= EXERCISE REQUIREMENTS =
Among the entries, find the lines with the string "postMessage" and copy them.

━━ EXERCISE INPUTS

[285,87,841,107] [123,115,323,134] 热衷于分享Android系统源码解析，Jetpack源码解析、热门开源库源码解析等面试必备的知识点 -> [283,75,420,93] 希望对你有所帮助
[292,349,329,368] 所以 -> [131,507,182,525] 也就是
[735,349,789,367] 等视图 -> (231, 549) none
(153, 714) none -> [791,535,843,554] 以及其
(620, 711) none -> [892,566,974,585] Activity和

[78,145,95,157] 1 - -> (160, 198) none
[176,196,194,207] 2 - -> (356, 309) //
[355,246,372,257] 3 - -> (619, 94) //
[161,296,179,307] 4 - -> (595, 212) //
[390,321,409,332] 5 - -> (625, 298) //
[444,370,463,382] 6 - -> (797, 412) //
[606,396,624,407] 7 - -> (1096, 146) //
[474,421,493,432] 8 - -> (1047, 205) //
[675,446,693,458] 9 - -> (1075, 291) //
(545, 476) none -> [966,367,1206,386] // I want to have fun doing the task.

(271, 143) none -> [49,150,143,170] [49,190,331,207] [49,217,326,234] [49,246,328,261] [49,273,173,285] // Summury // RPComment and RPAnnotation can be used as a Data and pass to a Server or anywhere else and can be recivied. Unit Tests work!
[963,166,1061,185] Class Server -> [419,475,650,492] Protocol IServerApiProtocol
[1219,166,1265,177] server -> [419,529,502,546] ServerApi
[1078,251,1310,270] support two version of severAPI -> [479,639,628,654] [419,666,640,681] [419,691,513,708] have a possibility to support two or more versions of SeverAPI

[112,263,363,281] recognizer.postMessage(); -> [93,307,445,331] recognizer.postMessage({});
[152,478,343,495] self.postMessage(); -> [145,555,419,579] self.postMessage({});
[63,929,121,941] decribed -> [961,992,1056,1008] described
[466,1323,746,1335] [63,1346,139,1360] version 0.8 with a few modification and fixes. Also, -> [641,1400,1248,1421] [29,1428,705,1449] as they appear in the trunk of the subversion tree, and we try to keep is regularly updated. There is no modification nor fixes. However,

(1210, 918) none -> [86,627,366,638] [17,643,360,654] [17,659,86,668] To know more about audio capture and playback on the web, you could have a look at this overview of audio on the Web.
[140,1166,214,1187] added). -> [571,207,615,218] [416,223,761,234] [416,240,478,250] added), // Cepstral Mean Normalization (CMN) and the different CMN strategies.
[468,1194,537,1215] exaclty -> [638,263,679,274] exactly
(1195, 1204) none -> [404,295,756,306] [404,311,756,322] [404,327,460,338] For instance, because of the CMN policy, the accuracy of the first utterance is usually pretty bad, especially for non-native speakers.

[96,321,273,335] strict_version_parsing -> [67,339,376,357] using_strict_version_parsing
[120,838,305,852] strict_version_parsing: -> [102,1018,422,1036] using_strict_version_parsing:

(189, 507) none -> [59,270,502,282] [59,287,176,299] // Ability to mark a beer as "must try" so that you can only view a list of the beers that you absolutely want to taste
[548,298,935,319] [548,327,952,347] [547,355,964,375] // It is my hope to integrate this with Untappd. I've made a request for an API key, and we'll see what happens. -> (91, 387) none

━━━━

= EXERCISE OUTPUT =
[112,263,363,281] recognizer.postMessage(); -> [93,307,445,331] recognizer.postMessage({});
[152,478,343,495] self.postMessage(); -> [145,555,419,579] self.postMessage({});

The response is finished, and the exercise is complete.